节点文献

基于概率图模型的场景理解方法研究

Research on Scene Understanding Methods Based on Probabilistic Graphical Models

【作者】 毛凌

【导师】 解梅;

【作者基本信息】 电子科技大学 , 信号与信息处理, 2013, 博士

【摘要】 场景理解作为计算机视觉研究领域中极其重要的基础问题和终极目标,其研究成果已广泛应用于机器人导航、安防、医疗、网络搜索等众多民生领域,彰显出重要的学术研究价值和现实意义。围绕“分而治之”的指导思想,场景理解的各分支任务,如目标检测、图像分割、场景分类等都已取得了突破性进展。但是整体场景理解的目标远未实现。近些年围绕“合而为一”的指导思想,学者们提出了“语义分割”的研究思路,研究如何将这些分支任务融为一体,以实现场景理解的最终目标,并据此提出“联合目标检测和语义分割”。语义分割不仅在一定程度上实现了对视觉场景的理解,更是推理出其他高层语义的基础;联合目标检测和语义分割则是在完成语义分割的同时,定位到每个物体并获得目标的数量信息。但是目前已有研究成果并不令人满意。因此,本文着眼于目标检测,语义分割,联合目标检测和语义分割等研究热点和难点,采用概率图模型,针对已有研究中的不足开展研究并提出了相应的解决方法。本文主要内容和贡献如下:1.研究了如何构建先进的条件随机场模型,使其准确反映现实视觉场景中的约束条件,从而提升语义分割性能。提出了三种模型:(1)基于扩充纹元图的点对条件随机场模型(下称模型I)。该模型由一元项和成对项组成,其中一元项由联合自举分类器构成,成对项反映了相邻像素间的平滑约束。该模型表达形式简单,简化了模型参数的学习过程。
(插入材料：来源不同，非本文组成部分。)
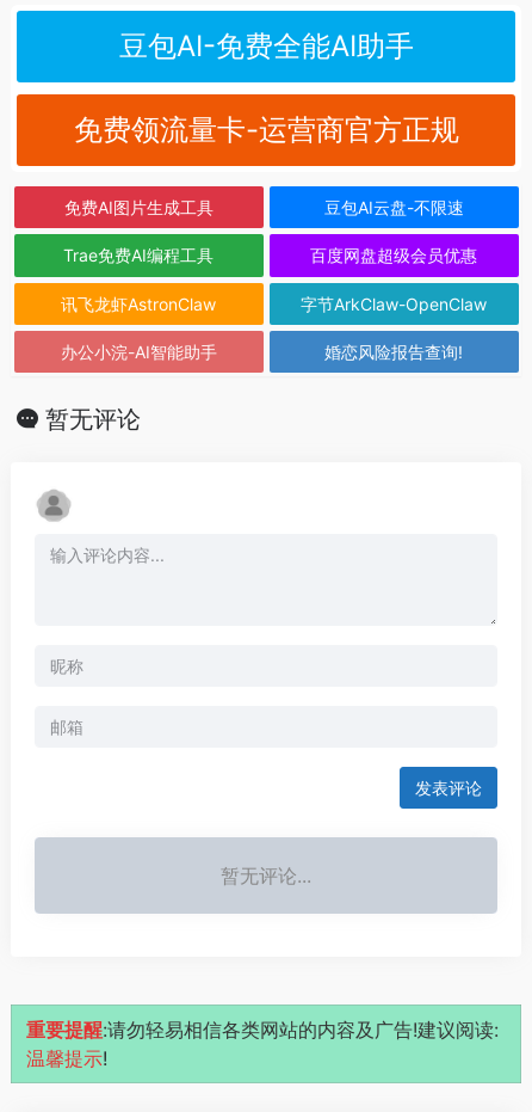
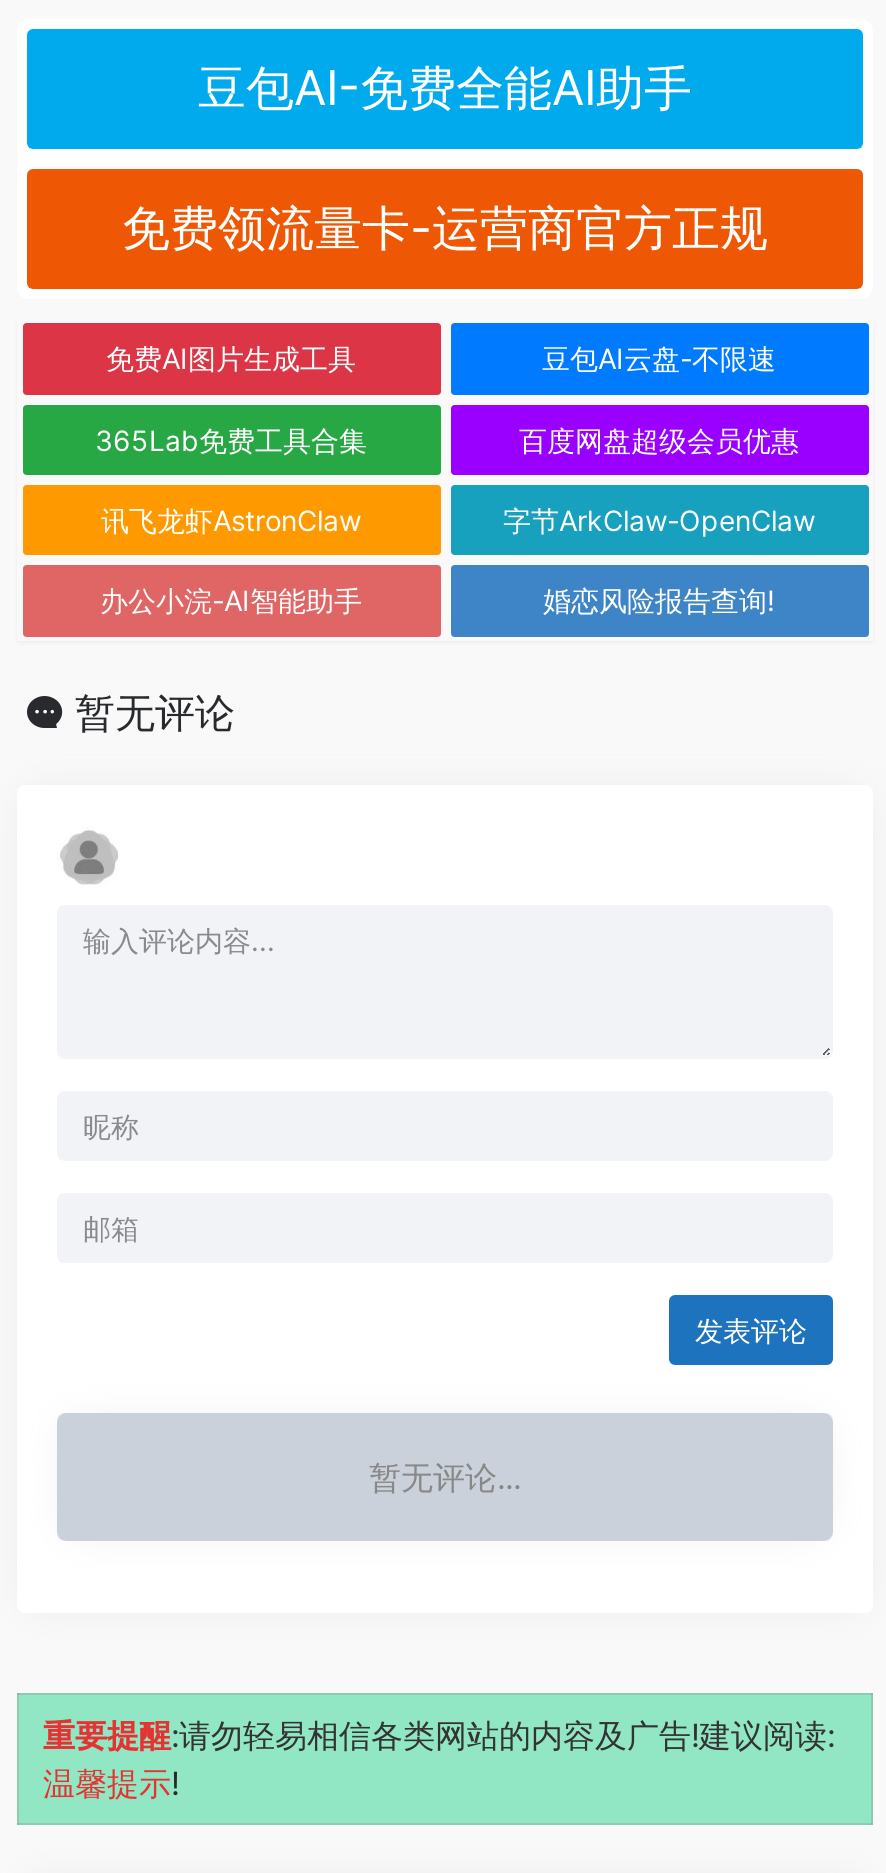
[63,245,214,266] Trae免费AI编程工具 -> [95,422,367,456] 365Lab免费工具合集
为更好地描述纹理特征,利用LBP、SIFT和Color SIFT等局部特征描述子扩充了原始纹元图;为获得更具区分力的特征表达,在扩充纹元图的基础上定义了纹理空间滤波器,引入了形状、位置和上下文信息,并将其作为联合自举分类器的弱分类器。实验结果表明,该模型得到了较好的语义分割效果。(2)基于全局同主题约束的高阶条件随机场模型(下称模型II)。为了克服模型I自身的局限性,引入了反映全局同主题约束的高阶项,构建出高阶条件随机场模型。首先采用规范化分割对输入图像进行多次分割,其次利用主题模型发现同主题分割块,然后在同主题分割块上定义高阶项,最后与模型I加权混合得到高阶条件随机场模型。该模型不仅考虑了局部纹理特征对于像素类别的约束,而且反映了同主题分割块类别一致性的全局约束,在实验中取得了良好的语义分割效果。(3)融合了像素和分割块两种基本处理单元的分层条件随机场模型。该模型由观察数据层、像素层、分割层三层组成。观察数据层即原始图像;以像素作为基本处理单元的模型I构成像素层,反映了局部纹理特征对于像素类别的约束以及像素间平滑约束;以分割块作为基本处理单元的模型I构成分割层,反映了分割区域的描述特征对于分割块类别的约束、区域一致性约束、以及分割块间平滑性约束。该模型在分割块和块内像素上定义了关联能量项,对两者进行了融合,克服了单独使用一种处理单元的缺陷。本文分别采用了基于多分割图模式和基于约束参数最小割两种方式来获得分割层。此外,本文还提出了一种新的一二阶合并方法来获得更为稳定可靠的分割区域的描述特征。2.提出了一种基于偏最小二乘分析的目标检测方法。首先对输入图像进行多尺度滑窗搜索,通过密集采样获得滑窗的高维特征描述。其次利用偏最小二乘方法从原始高维特征中抽取出少量潜在成分组成低维特征向量空间,从而得到新的目标特征表达。接着提出了一种利用模型质量比值确定最佳潜在成分数量的方法。最后利用基于高斯核的均值漂移算法进行最大值抑制,去除重叠检测边界框,得到最终的目标检测结果。实验结果表明:降维性能优于PCA,能够获得更具区分力的低维特征表达;目标检测性能优于Dalal提出的经典算法。3.提出了一种新的高阶条件随机场模型,以解决联合目标检测与语义分割问题。基本思想是:在模型II的基础上,引入目标检测高阶能量项,将基于目标检测器对搜索窗内像素类别的判断作为一种约束条件反映到能量方程中,与局部纹理特征、像素间平滑先验、分割块内像素类别一致性等约束条件一起“竞争”,共同决定像素的类别归属。此外,提出了两种目标检测能量项生成方法:一是直接利用目标检测器的检测结果生成能量项;二是同时提取边界框中的全局形状特征和局部纹理特征,并通过特征的一二阶合并方法获得更具鲁棒性的特征表达,再利用逻辑斯蒂回归分类器获得更准确的检测信任度,进而获取目标检测能量项。实验结果表明,该模型能够同时完成目标检测和语义分割任务,并且提升了语义分割性能,优于目前许多语义分割算法。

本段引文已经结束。